Clusterin, a Follicular Dendritic Cell-Associated Apolipoprotein, Is Expressed in Normal Synoviocytes and in Tenosynovial Giant Cell Tumors of Localized and Diffuse Types: Diagnostic and Histogenetic Implications
JM Boland, AL Folpe, JL Hornick, KL Grogg. Mayo Clinic, Rochester, MN; Brigham and Women's Hospital, Boston, MA
Background: Tenosynovial giant cell tumors (TGCT) comprise a family of lesions arising from synovium of joints, bursae or tendon sheath. TGCT are classified into localized (LTGCT) and diffuse (DTGCT) types, based on growth pattern and clinical behavior. TGCT were once thought to be reactive lesions, based on the heterogeneous histology including mononuclear cells, multinucleated giant cells, foam cells, and inflammatory cells. However, recent studies have shown recurrent clonal genetic abnormalities, confirming their neoplastic nature. The mononuclear component includes two cell types: small histiocytoid cells and large mononuclear cells (LMC) with abundant cytoplasm. The LMCs are positive for desmin in about 50% of cases, which highlights dendritic processes. The exact function and histogenesis of these cells has been unclear. The current study seeks to further characterize the phenotype of the cells comprising TGCT, and investigates the diagnostic utility of the marker clusterin, a recently identified follicular dendritic cell (FDC) associated glycoprotein that has diverse functions as a chaperone, lipoprotein transport, and cytoprotective protein.

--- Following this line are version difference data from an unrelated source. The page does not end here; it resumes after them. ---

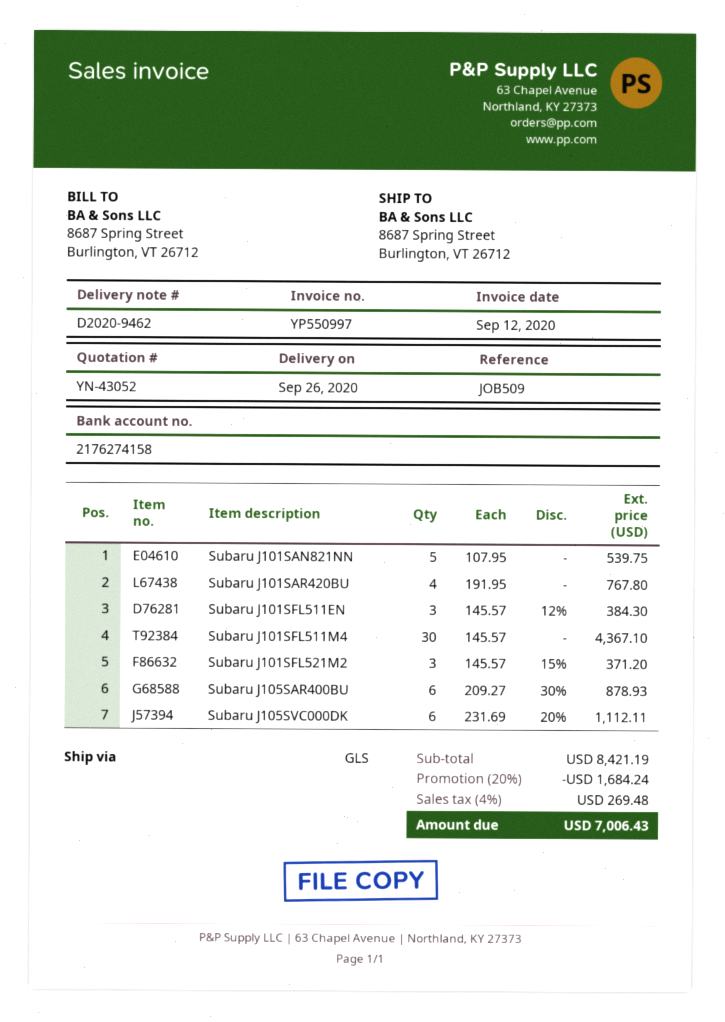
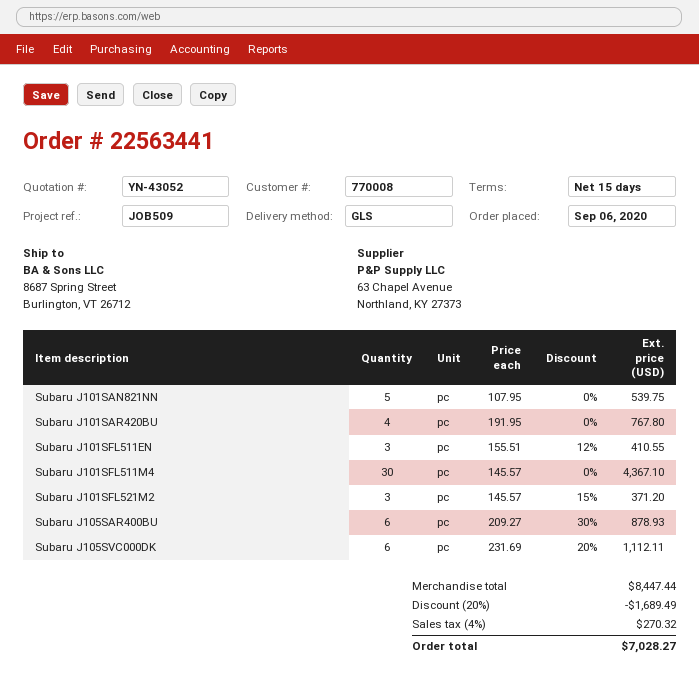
Subaru J101SFL511EN: 3 x 145.57 - 12% = 384.30 -> 3 x 155.51 - 12% = 410.55
subtotal: 8421.19 -> 8447.44
discount: 20% = 1684.24 -> 20% = 1689.49
tax: 4% = 269.48 -> 4% = 270.32
total: 7006.43 -> 7028.27

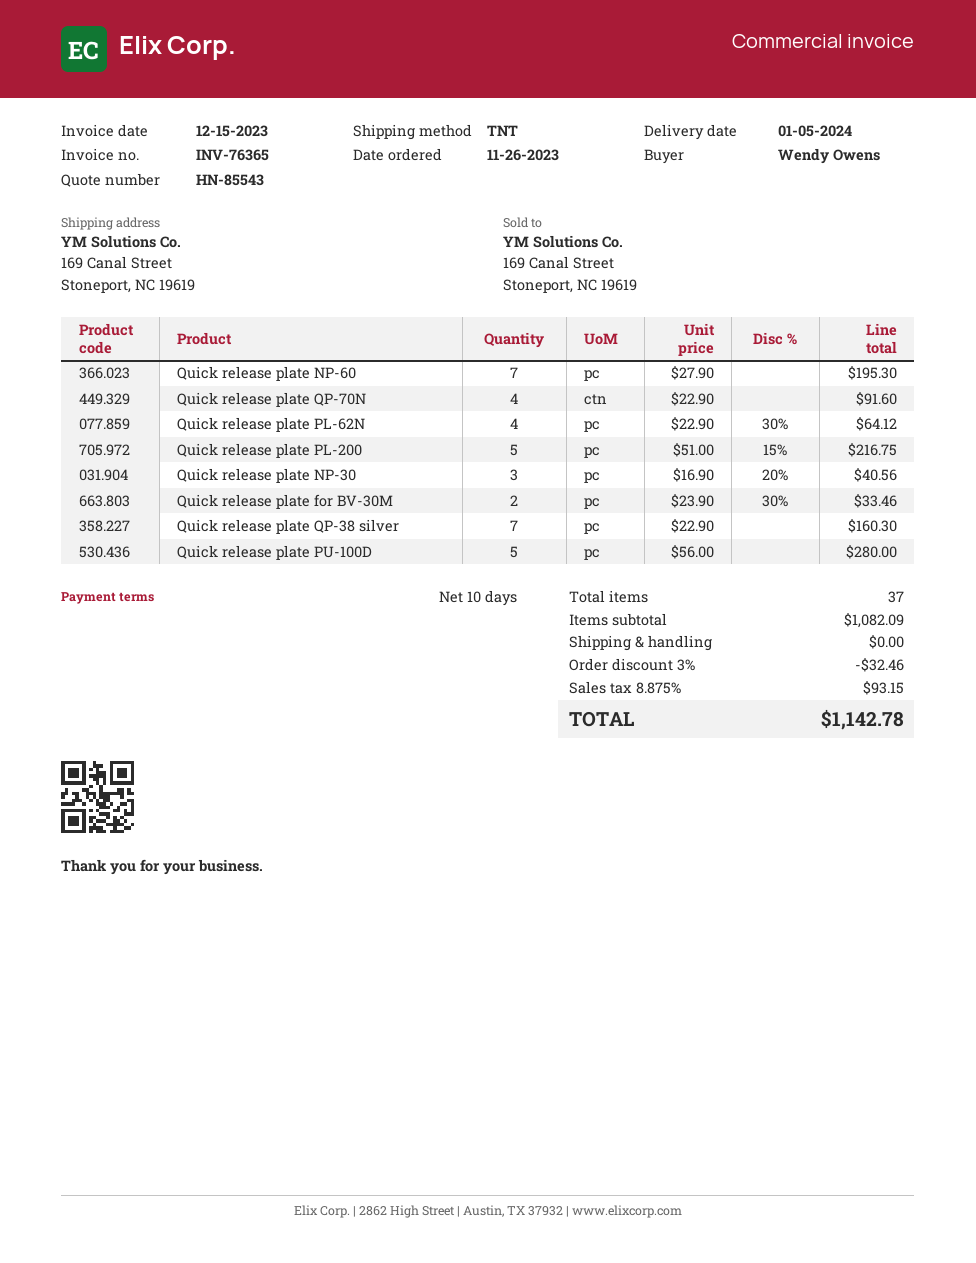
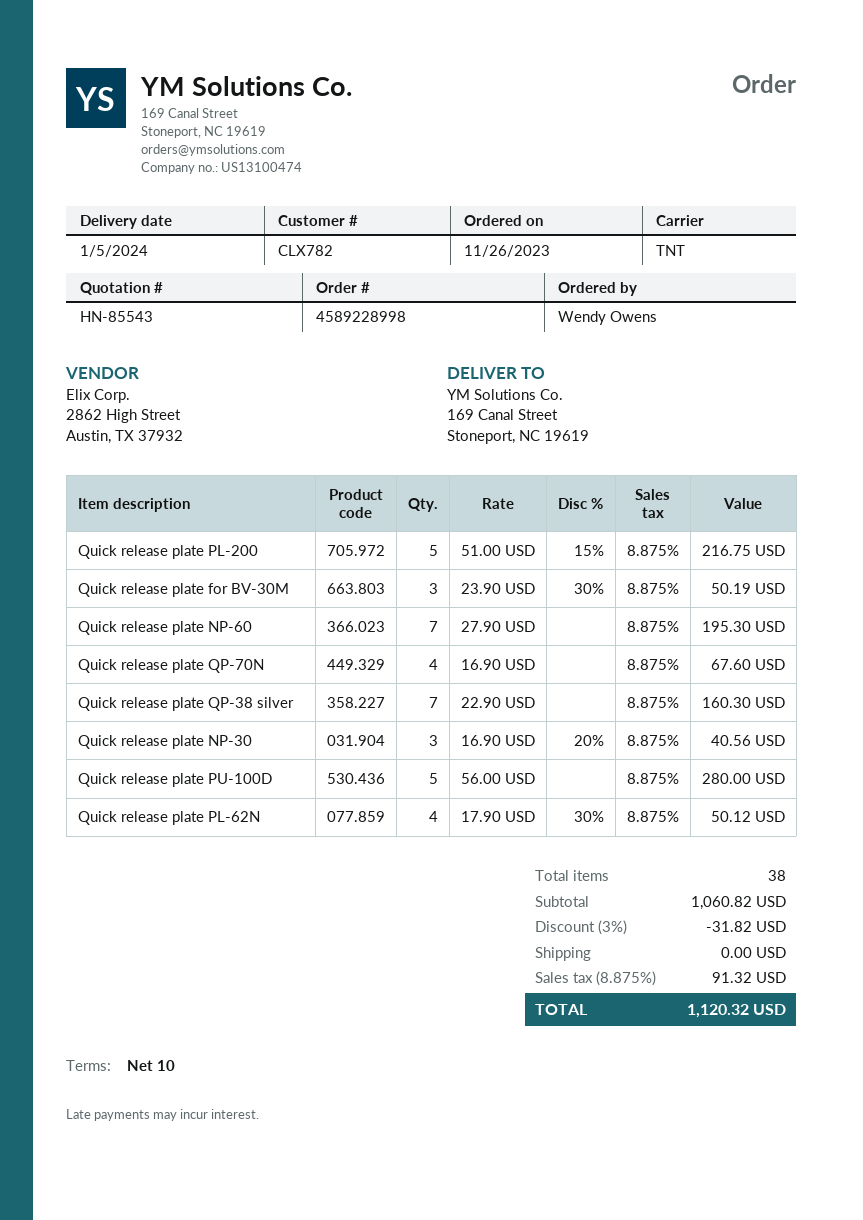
Quick release plate QP-70N: 4 x 22.90 = 91.60 -> 4 x 16.90 = 67.60
Quick release plate PL-62N: 4 x 22.90 - 30% = 64.12 -> 4 x 17.90 - 30% = 50.12
Quick release plate for BV-30M: 2 x 23.90 - 30% = 33.46 -> 3 x 23.90 - 30% = 50.19
total quantity: 37 -> 38
subtotal: 1082.09 -> 1060.82
discount: 3% = 32.46 -> 3% = 31.82
tax: 8.875% = 93.15 -> 8.875% = 91.32
total: 1142.78 -> 1120.32

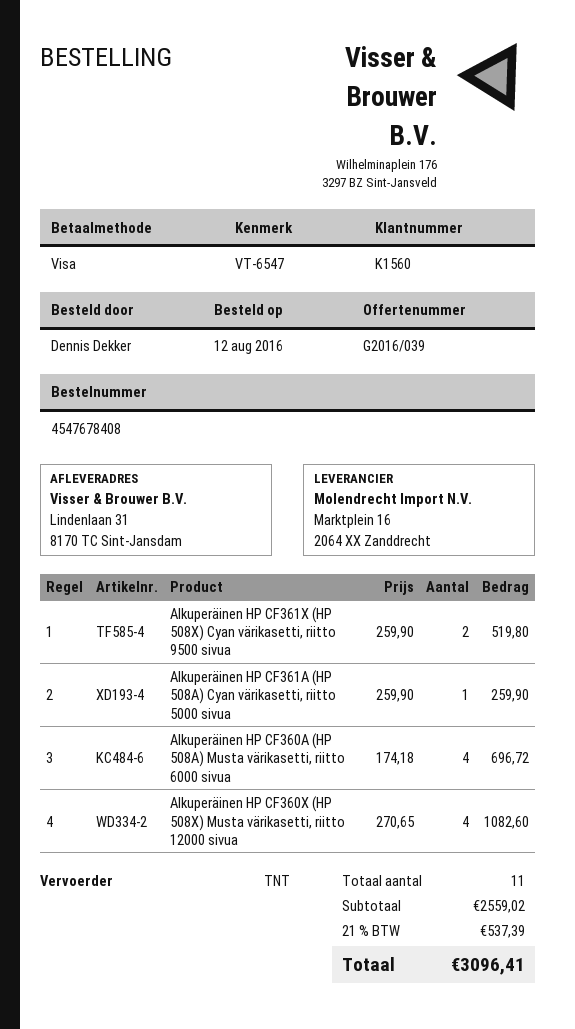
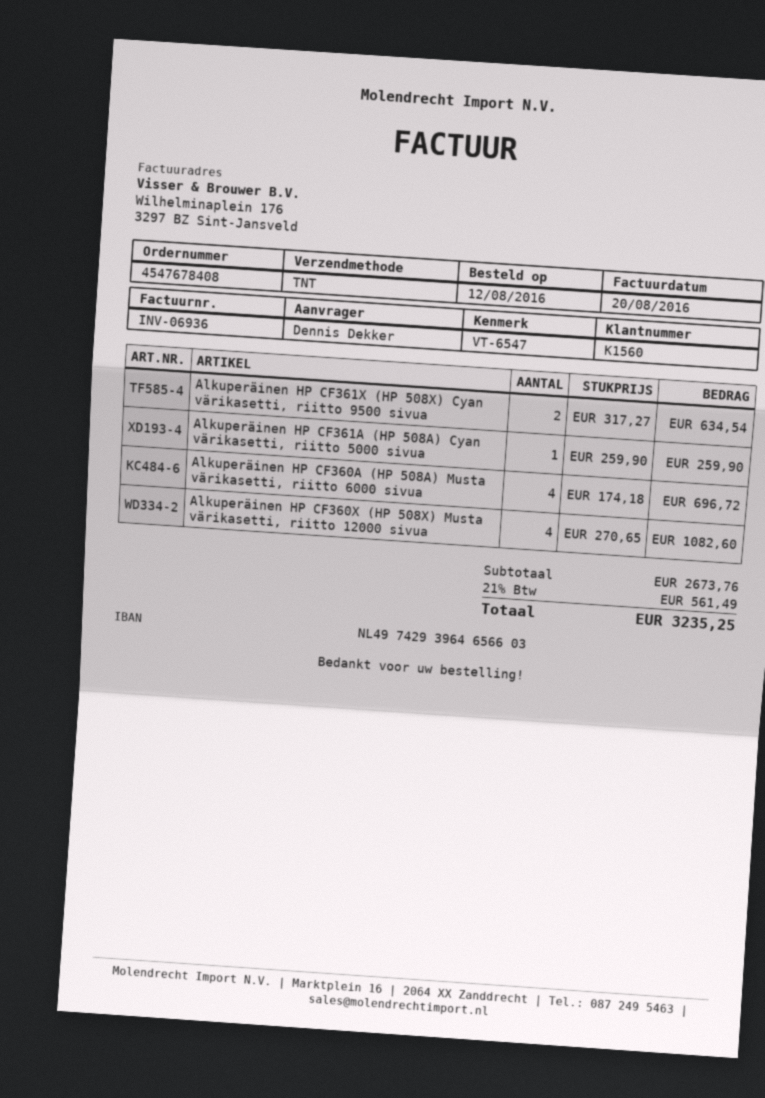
Alkuperäinen HP CF361X (HP 508X) Cyan värikasetti, riitto 9500 sivua: 2 x 259.90 = 519.80 -> 2 x 317.27 = 634.54
subtotal: 2559.02 -> 2673.76
tax: 21% = 537.39 -> 21% = 561.49
total: 3096.41 -> 3235.25

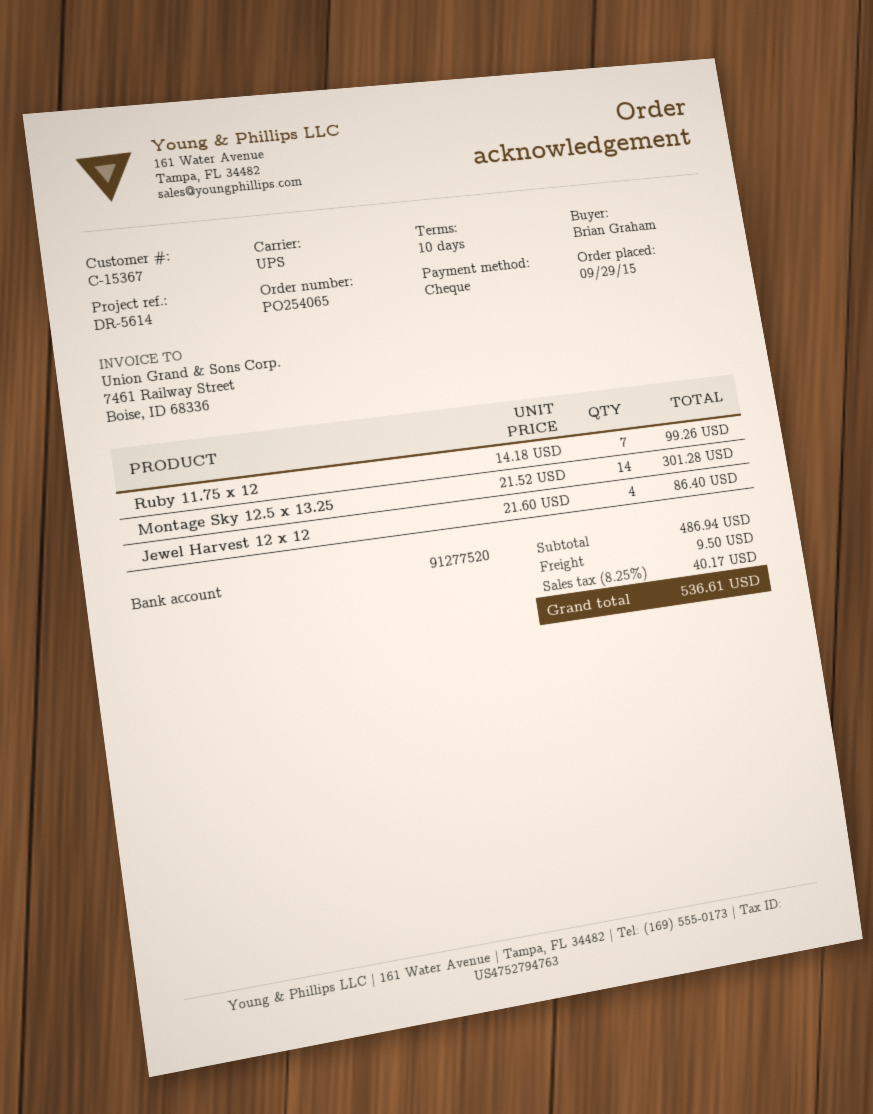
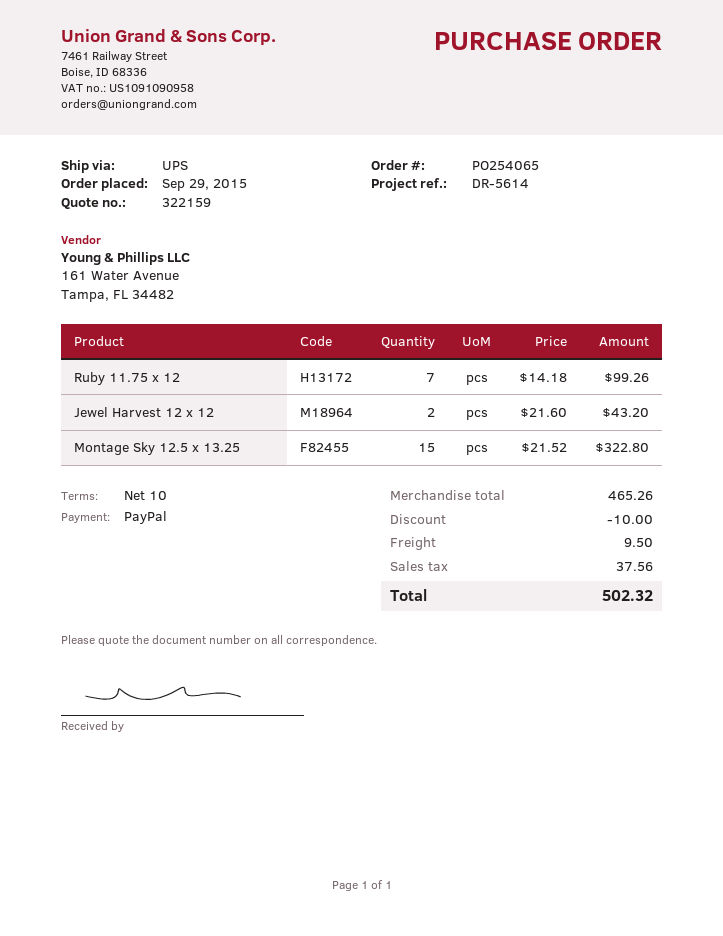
payment method: cheque -> PayPal
Montage Sky 12.5 x 13.25: 14 x 21.52 = 301.28 -> 15 x 21.52 = 322.80
Jewel Harvest 12 x 12: 4 x 21.60 = 86.40 -> 2 x 21.60 = 43.20
subtotal: 486.94 -> 465.26
discount: none -> 10.00
tax: 40.17 -> 37.56
total: 536.61 -> 502.32

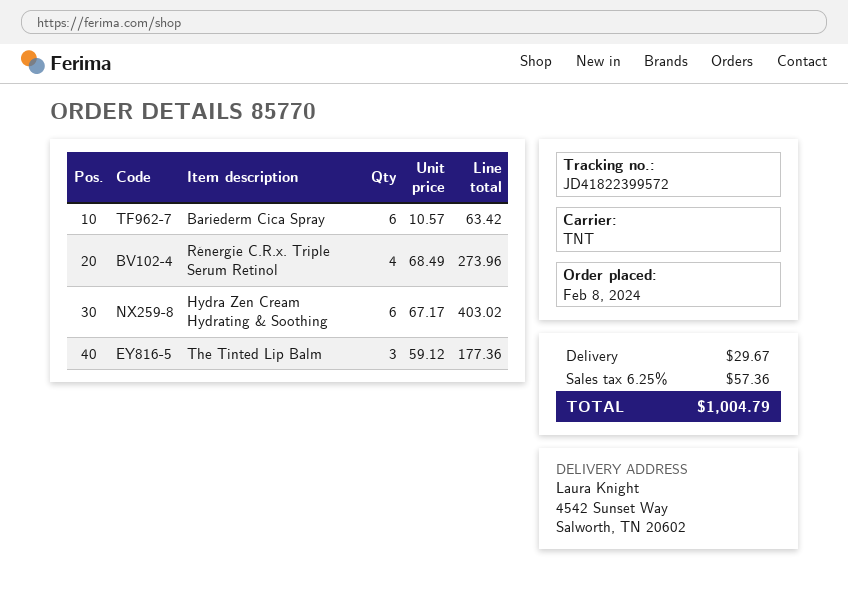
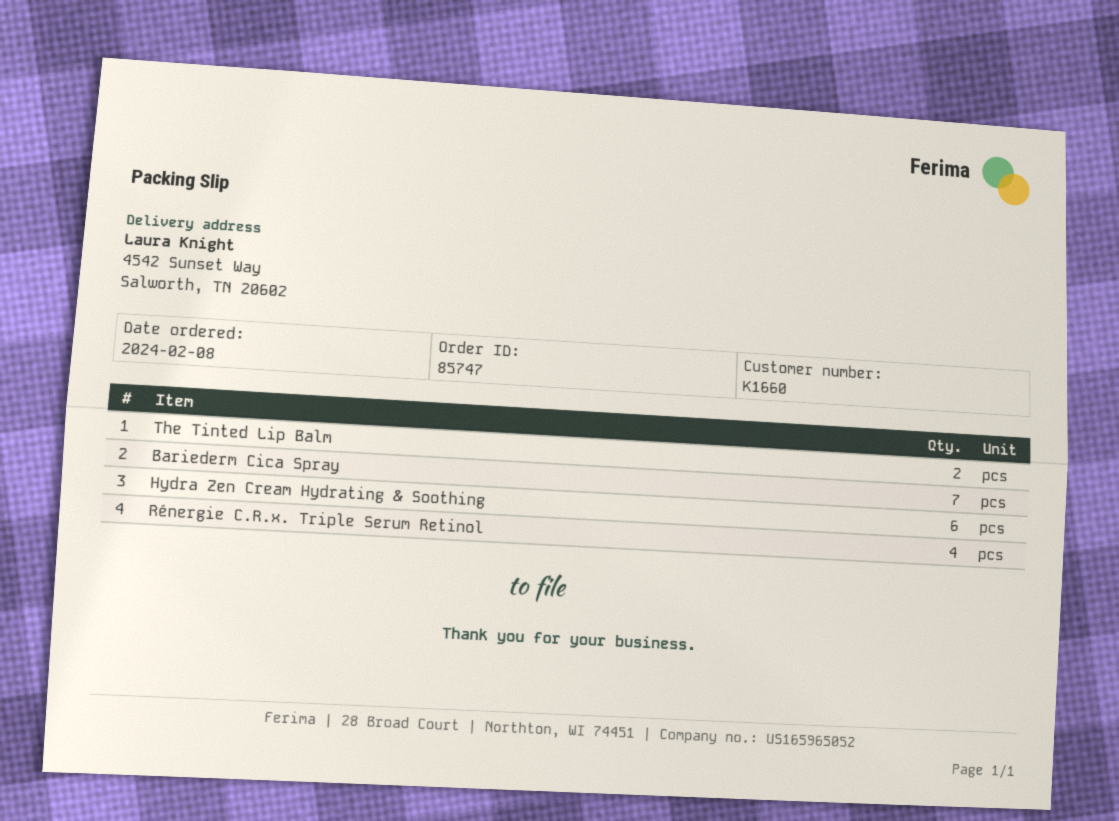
order number: 85770 -> 85747
Bariederm Cica Spray: 6 -> 7
The Tinted Lip Balm: 3 -> 2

Design: Immunostaining for clusterin was performed on 11 cases of LTGCT and 29 cases of DTGCT (23 intraarticular, 6 extraarticular). Most were also stained for desmin, the histiocyte marker CD163, and FDC markers CD21 and CD35.
Results: Clusterin staining was diffuse and strong in the LMCs in all cases. Desmin positivity was identified in 24/34 cases (71%), but was seen in only a subset of the LMCs (<5% to 80%), with 19/24 cases (79%) showing positivity in 10% or less of the LMCs. The LMCs were negative for CD163, CD21 and CD35. The smaller histiocytoid cells were positive for CD163, and negative for clusterin, CD21 and CD35. When present, adjacent non-neoplastic synovium was positive for clusterin and very focally positive for desmin.
Conclusions: Clusterin is a highly sensitive marker for TGCT, which has diagnostic utility in challenging cases, such as small biopsies, extraarticular DTGCT and cases with unusual histology. The observed staining patterns provide evidence linking the LMCs with normal synovial lining cells, and confirm that the LMCs are not of histiocytic derivation. Interestingly, clusterin expression and dendritic morphology are features shared by synovial lining cells and FDCs.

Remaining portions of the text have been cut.